Two open-access InSAR-generated digital elevation models (DEMs) were used to calculate the change in elevation of the Okgye mine and roughly estimate the mining and dumping activities. The shuttle radar topography mission (SRTM) DEM was acquired from two C-band antennas and represents the altitude collected from 11–23 February 2000 [11]. SRTM DEM is currently available in several versions on Earth Explorer [23], United States Geological Survey (USGS). Among them, the SRTM 1 Sec HGT DEM with a spatial resolution of 30 m was used in this study. The nominal absolute vertical accuracy of it is 9 m [11]. The Copernicus DEM of the study area is based on GLO-30, which represents the average of data from 29 August 2011 and 22 August 2014 obtained by the bistatic mission of TanDEM-X and TerraSAR-X. Among the various versions available in CREODIAS [24], a Copernicus 30 m DEM was used, for which the absolute vertical resolution is 2 m.

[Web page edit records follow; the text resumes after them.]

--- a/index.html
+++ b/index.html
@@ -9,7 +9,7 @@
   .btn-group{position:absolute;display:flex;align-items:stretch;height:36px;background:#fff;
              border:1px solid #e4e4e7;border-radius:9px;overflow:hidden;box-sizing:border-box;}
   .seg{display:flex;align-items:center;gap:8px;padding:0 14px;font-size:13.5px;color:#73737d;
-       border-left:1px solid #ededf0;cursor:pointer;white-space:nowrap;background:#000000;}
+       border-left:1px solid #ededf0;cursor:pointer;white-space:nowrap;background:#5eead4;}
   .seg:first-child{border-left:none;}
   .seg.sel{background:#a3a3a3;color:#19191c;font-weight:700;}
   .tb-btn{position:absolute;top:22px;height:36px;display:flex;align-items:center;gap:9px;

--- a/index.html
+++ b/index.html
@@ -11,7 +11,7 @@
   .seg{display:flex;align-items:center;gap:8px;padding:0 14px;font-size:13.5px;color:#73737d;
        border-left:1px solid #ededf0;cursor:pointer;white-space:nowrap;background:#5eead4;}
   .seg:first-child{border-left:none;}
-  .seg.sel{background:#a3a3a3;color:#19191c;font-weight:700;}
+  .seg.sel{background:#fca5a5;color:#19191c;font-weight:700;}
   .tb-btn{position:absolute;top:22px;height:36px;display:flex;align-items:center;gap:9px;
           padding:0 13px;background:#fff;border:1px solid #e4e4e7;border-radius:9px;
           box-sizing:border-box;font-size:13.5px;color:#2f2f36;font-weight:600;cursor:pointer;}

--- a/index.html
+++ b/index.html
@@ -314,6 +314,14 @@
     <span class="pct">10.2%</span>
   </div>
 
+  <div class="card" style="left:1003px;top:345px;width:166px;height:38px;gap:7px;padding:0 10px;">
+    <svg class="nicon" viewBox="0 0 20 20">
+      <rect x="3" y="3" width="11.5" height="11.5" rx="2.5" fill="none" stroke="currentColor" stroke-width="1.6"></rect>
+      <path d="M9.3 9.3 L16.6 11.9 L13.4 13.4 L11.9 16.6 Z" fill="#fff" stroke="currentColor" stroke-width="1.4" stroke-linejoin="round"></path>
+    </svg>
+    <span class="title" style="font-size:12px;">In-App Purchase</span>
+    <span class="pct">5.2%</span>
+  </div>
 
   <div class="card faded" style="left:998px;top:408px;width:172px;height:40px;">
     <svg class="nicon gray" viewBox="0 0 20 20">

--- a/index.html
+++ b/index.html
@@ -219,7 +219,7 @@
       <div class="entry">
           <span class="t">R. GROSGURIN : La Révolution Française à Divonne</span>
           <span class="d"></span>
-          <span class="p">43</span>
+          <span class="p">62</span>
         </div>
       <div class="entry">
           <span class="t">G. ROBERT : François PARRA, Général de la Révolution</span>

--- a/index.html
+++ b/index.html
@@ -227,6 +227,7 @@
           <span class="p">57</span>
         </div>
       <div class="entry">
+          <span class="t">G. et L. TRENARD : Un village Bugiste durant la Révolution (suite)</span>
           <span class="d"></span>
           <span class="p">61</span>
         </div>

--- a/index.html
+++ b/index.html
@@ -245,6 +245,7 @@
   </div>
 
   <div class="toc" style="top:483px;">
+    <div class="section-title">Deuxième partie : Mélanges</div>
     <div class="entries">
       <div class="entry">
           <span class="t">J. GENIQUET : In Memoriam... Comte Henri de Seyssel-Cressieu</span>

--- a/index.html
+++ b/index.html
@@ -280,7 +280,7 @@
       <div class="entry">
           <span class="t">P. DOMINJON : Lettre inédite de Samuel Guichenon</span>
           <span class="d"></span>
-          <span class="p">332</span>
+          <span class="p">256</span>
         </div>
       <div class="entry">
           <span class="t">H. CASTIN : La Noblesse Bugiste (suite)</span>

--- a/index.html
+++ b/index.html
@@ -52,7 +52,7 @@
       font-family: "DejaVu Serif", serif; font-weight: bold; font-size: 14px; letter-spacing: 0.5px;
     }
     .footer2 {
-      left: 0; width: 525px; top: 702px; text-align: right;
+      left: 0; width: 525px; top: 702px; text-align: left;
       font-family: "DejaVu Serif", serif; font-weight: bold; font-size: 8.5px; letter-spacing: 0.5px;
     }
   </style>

Both DEM data can also be automatically downloaded from the European Space Agency (ESA) SNAP (SeNtinel Application Platform) software. Other local DEMs were also obtained from the National Geographic Information Service of Korea [25], which has 1 m resolution for the years 2006, 2010, 2012, 2014, 2016, and 2019.
A series of Sentinel-1 SAR images provided by the European Space Agency (ESA) were used to observe the activity and surface displacement of the Okgye mine (Table 1). All SAR images used in this study are single-look complex (SLC) data obtained in interferometric wide-swath (IW) mode with VV polarization in the C-band. In the descending track, a total of 91 images were obtained by Sentinel-1B during the period between 3 January 2018 to 30 December 2020, all with a 12-day temporal baseline. For the ascending track, we obtained 41 images from 4 January 2019 to 24 December 2020. Most of the images on the ascending track were taken by Sentinel-1A, except for one on 7 September 2019, taken with Sentinel-1B. Not all of the ascending data have a 12-day temporal baseline. Therefore, we only used descending data for coherence imagery due to the missing data from the ascending Sentinel-1A, with a temporal baseline larger than 12 days, and due to the geometric problem in interpreting both the ascending and descending coherence images. For PSInSAR, we used both ascending and descending data only for two years, from 2019 to 2020, to obtain as many PS as possible to produce two-dimensional displacements of the stable targets. Currently, Sentinel-1 SAR data are provided free of charge from the Copernicus Open Access Hub [26] of the ESA or the Alaska Satellite Facility (ASF) [27].

3. Methods

3.1. Elevation and Volume Change

Active open-pit mines show elevation changes due to continuous mining and accumulation. Subtracting two different DEMs can detect surface elevation changes during the acquisition period [15,28,29]. The elevation change was obtained as the difference between the SRTM 1 Sec HGT DEM and the Copernicus 30 m DEM. Data processing was performed by using the band math function of the SNAP software [15].
The calculation of volume change was conducted on QGIS software, an open-source desktop geographic information system application. First, the coordinates were reprojected to the Korean 2000/Unified CS coordinate system to change the unit of the map to a scale in meters. The area of interest with a large elevation change is designated as a polygon to calculate the area. The area with vegetation was excluded from the calculation because it contains errors from the seasonal effects of vegetation cover and/or the difference in penetration depth into the vegetation canopy between the C-band of the SRTM DEM and the X-band of the Copernicus DEM. Finally, volume change was calculated by integrating the elevation changes of each pixel in the polygon. Volume changes can be converted into metric tons by assuming the density and porosity of the rocks and tailings.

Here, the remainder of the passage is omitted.